Las guerras del futuro
La visión que Palmer Luckey tiene sobre el futuro de la guerra viaja en dos direcciones: la industrial y la de las amenazas futuras. En lo tocante a lo primero, piensa que las grandes compañías del entramado industrial bélico atienden a la construcción de mecanismos, ya sean armas ligeras o pesadas, barcos, aviones, o tanques. Está muy centrada en hardware, y no en software. Desarrollar ese hardware es lento y caro, y el negocio de todas estas compañías —a su entender—, estriba en largos contratos que el Tio Sam paga durante como si fuese una hipoteca.
Esto funcionó durante un tiempo, pero si miramos a China, la capacidad de sus astilleros multiplica, y por mucho, la de creación de navíos del resto del planeta. En cifras de Luckey, en el tiempo que Estados Unidos construye un portaaviones o un submarino, los chinos serían capaces de fabricar entre 50 y 300. Con los aviones de combate puede ocurrir lo mismo dentro de no mucho.

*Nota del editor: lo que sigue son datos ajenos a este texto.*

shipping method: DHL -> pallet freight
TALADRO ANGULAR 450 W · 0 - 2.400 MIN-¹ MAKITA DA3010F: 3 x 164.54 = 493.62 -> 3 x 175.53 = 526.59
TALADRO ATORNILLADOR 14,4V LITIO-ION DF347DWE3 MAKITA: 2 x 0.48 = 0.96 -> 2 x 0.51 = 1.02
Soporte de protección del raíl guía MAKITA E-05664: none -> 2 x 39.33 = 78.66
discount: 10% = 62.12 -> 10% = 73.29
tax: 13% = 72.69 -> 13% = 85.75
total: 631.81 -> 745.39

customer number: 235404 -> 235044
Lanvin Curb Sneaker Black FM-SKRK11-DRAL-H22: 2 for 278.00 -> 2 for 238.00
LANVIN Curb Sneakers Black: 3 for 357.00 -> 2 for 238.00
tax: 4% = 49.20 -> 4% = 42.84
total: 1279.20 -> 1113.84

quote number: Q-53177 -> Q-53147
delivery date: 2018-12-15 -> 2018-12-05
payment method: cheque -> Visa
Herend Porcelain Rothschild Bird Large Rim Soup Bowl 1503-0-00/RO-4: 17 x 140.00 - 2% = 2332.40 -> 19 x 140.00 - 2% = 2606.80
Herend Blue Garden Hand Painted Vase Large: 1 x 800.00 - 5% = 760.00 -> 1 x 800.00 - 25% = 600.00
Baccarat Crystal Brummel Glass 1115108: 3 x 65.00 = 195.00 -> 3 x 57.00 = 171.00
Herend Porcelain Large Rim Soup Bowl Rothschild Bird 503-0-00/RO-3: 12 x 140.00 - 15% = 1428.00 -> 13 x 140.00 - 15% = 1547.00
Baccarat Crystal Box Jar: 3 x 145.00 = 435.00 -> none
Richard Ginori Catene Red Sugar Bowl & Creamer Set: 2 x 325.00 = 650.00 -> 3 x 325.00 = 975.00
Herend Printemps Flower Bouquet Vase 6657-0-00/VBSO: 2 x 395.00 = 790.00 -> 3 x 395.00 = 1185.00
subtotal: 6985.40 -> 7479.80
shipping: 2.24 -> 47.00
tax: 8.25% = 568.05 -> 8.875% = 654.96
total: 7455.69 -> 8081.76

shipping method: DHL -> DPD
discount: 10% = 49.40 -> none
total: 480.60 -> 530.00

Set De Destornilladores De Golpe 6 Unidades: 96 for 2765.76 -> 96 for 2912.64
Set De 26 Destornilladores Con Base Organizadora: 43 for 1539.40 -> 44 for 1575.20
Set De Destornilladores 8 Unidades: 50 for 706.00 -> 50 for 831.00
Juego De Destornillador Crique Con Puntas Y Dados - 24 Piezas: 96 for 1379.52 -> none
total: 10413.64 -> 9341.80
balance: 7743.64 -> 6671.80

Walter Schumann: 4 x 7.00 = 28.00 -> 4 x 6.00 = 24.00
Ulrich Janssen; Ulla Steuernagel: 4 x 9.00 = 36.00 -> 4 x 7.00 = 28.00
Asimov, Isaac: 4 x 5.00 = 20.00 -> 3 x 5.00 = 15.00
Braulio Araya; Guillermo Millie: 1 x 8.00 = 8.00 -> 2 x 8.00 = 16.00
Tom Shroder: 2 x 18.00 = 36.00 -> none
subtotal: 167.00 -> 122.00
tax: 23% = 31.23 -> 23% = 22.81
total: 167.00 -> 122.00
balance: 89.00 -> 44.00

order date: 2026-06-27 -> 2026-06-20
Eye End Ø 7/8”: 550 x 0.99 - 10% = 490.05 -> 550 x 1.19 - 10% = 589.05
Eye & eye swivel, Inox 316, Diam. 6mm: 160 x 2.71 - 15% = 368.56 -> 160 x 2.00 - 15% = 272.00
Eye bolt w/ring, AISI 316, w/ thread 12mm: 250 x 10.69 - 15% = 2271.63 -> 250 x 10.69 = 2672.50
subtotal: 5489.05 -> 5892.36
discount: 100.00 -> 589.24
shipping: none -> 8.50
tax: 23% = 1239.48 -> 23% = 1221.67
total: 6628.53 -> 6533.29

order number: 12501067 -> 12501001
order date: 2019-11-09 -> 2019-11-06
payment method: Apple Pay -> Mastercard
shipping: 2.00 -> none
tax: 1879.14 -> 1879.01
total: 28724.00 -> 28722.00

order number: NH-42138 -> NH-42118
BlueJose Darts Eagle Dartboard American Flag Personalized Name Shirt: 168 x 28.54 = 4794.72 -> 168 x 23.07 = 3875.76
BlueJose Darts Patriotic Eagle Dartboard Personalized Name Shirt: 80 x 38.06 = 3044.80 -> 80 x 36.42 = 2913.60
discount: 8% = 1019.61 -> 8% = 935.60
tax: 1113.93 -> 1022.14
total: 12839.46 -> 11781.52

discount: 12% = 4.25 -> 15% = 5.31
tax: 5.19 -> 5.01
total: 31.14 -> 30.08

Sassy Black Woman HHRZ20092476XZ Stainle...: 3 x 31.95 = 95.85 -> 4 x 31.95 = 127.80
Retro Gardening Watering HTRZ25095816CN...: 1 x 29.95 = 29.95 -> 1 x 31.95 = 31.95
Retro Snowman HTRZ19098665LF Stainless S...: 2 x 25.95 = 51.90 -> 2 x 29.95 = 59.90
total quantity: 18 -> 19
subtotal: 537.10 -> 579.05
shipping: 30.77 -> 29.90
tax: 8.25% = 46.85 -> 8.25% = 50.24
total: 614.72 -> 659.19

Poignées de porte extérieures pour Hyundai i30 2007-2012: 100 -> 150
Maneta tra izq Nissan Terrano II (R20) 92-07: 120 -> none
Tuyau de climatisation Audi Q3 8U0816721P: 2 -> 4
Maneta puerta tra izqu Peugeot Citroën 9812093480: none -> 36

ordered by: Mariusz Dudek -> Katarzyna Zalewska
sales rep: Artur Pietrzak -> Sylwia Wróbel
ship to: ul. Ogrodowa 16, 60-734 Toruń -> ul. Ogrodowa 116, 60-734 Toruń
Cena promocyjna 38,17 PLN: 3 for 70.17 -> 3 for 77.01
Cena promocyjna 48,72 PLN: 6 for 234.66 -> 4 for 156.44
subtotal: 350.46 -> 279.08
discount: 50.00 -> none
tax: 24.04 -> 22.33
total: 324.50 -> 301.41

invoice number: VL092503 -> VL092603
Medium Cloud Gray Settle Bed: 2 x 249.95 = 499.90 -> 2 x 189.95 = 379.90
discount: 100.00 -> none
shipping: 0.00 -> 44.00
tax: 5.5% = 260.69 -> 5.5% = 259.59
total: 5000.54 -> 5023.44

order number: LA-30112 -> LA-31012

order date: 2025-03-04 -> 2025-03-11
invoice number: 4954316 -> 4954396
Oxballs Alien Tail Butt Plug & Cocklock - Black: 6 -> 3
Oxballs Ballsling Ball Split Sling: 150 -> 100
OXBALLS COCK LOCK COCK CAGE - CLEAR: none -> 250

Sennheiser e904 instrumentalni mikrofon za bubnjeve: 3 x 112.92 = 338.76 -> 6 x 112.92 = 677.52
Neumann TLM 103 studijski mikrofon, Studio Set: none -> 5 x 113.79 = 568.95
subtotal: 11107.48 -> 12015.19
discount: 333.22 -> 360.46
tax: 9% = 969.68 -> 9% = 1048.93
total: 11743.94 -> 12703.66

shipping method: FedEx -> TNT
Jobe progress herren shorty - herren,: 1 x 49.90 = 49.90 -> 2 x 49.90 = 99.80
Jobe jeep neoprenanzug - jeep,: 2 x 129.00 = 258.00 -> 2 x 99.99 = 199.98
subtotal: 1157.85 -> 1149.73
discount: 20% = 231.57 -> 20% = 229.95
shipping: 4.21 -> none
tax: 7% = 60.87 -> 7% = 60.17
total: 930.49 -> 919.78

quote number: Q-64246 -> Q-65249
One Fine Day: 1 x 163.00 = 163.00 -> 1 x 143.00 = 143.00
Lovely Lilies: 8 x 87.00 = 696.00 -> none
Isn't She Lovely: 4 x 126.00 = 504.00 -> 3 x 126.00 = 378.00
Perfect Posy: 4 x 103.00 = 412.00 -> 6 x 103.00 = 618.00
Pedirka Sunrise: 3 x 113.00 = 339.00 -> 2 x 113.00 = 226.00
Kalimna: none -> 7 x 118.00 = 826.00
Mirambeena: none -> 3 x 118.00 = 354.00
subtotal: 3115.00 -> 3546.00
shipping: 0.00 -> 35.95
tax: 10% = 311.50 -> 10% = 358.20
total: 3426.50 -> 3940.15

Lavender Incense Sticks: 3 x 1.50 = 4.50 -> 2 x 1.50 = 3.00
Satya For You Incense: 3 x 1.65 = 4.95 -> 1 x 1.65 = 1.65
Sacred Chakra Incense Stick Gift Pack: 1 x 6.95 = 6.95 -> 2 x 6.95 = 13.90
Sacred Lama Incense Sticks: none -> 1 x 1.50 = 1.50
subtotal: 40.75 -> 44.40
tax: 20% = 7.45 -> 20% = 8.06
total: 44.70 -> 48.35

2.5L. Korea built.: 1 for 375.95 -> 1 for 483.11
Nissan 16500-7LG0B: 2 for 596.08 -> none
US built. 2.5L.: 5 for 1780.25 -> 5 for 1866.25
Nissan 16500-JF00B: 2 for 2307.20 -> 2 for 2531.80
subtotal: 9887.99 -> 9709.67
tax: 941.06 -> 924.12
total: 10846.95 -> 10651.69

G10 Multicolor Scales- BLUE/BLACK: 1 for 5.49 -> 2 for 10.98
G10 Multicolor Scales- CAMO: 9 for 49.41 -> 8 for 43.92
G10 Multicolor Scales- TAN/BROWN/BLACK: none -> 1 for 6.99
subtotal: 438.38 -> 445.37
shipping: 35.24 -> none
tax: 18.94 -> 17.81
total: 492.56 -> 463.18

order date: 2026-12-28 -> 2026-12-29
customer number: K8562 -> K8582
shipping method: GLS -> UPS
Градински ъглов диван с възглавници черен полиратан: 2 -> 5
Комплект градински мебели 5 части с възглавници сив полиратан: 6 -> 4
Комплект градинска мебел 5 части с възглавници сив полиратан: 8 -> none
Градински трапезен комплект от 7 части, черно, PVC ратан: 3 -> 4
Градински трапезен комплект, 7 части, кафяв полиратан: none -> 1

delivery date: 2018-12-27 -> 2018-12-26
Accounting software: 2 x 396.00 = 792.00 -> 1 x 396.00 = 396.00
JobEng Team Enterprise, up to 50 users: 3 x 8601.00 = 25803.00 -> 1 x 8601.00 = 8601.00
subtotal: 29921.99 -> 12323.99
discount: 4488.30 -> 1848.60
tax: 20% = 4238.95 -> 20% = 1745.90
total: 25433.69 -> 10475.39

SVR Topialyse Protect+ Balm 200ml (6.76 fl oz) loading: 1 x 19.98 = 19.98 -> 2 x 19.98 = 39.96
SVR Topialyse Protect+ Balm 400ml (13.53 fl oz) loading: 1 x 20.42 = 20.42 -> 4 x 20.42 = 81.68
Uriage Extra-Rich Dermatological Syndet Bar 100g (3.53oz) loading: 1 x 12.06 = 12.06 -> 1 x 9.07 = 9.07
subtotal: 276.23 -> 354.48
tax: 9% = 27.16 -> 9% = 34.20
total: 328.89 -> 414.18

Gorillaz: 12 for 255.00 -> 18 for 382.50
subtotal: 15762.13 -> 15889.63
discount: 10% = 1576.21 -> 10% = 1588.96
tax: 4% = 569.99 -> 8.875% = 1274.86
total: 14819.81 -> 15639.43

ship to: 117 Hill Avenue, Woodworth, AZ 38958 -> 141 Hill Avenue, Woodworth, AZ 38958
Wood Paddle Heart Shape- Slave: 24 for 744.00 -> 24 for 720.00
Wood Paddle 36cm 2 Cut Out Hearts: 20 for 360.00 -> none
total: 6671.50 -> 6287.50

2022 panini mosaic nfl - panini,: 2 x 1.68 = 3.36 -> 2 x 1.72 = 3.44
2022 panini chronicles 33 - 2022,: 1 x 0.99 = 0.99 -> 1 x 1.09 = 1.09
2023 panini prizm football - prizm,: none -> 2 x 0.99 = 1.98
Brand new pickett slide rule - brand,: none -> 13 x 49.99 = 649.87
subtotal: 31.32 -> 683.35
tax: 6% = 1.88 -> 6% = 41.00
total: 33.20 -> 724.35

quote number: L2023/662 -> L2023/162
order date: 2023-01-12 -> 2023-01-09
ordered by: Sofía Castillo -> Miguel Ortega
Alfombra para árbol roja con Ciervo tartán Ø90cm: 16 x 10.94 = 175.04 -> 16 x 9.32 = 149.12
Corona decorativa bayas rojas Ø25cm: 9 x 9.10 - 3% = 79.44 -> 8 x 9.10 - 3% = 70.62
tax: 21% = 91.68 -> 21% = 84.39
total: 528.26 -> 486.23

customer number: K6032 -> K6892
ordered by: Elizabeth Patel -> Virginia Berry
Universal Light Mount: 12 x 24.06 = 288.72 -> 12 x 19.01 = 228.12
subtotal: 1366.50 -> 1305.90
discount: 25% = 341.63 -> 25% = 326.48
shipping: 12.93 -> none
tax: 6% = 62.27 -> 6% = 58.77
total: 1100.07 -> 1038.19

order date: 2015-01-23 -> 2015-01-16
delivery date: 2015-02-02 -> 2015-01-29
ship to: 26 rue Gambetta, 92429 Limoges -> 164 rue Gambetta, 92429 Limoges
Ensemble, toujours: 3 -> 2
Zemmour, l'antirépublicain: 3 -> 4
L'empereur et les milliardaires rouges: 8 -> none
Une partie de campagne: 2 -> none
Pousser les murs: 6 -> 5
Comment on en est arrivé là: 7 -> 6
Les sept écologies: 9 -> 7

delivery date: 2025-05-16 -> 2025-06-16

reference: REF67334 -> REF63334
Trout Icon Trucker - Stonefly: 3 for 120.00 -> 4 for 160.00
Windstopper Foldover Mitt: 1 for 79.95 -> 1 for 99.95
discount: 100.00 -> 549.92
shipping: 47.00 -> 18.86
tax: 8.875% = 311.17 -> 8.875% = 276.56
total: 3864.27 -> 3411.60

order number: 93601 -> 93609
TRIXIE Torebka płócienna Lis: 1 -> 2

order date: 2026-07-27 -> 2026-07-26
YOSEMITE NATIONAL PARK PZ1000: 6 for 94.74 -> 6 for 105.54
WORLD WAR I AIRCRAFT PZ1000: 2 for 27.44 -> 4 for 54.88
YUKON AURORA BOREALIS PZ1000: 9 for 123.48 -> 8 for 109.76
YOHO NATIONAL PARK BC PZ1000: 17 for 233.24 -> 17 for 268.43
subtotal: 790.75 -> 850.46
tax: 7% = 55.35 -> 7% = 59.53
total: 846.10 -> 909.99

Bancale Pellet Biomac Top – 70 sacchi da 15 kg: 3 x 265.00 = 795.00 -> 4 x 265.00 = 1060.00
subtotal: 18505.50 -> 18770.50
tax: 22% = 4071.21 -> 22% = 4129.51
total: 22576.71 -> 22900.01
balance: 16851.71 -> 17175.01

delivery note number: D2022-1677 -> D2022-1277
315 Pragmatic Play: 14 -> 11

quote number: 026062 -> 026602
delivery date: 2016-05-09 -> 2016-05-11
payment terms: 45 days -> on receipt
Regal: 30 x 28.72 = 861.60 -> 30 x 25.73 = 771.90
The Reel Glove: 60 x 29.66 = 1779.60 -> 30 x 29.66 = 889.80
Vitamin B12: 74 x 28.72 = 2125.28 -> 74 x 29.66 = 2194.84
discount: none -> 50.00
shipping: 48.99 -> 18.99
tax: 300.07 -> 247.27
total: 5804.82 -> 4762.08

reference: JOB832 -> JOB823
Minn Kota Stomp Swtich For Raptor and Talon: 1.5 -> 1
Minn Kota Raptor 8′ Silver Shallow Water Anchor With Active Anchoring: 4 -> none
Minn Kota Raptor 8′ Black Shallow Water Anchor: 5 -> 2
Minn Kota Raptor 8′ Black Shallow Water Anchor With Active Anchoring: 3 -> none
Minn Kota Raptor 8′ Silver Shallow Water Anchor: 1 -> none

Menos músculo, y más cerebro
Ante esta tesitura, un hipotético conflicto futuro nunca podría ser ganado por la fuerza bruta, y eso conduce a lo segundo: su apuesta es el software, y las ventajas que aportan otro tipo de elementos en las que el resto del entramado industrial militar apenas repara. La compañía rota en torno a ejes comunes: realidad virtual, muchos datos, inteligencia artificial… básicamente, elsoftware.
Las compañías modernas más valiosas —Apple, Amazon, Tesla, Facebook, o Google— basan su riqueza en los datos. Poco a poco, Silicon Valley está invadiendo el entorno de lo militar a base de aportar soluciones como gafas de realidad aumentada, servicios en la nube, o aplicaciones relacionadas con simuladores, realidad virtual o inteligencia artificial.
El Pentágono se gasta 850.000 millones de dólares al año en sistemas grandes, pesados, que atienden a conflictos que pertenecen al pasado, y que miran poco hacia el futuro. Ucrania ha enseñado muchas lecciones, y Anduril cree tener muchas soluciones. Esta empresa quiere reiniciar la industria, y tiene bastantes papeletas para que ocurra, o al menos dar un buen bocado a ese apetitoso pastel.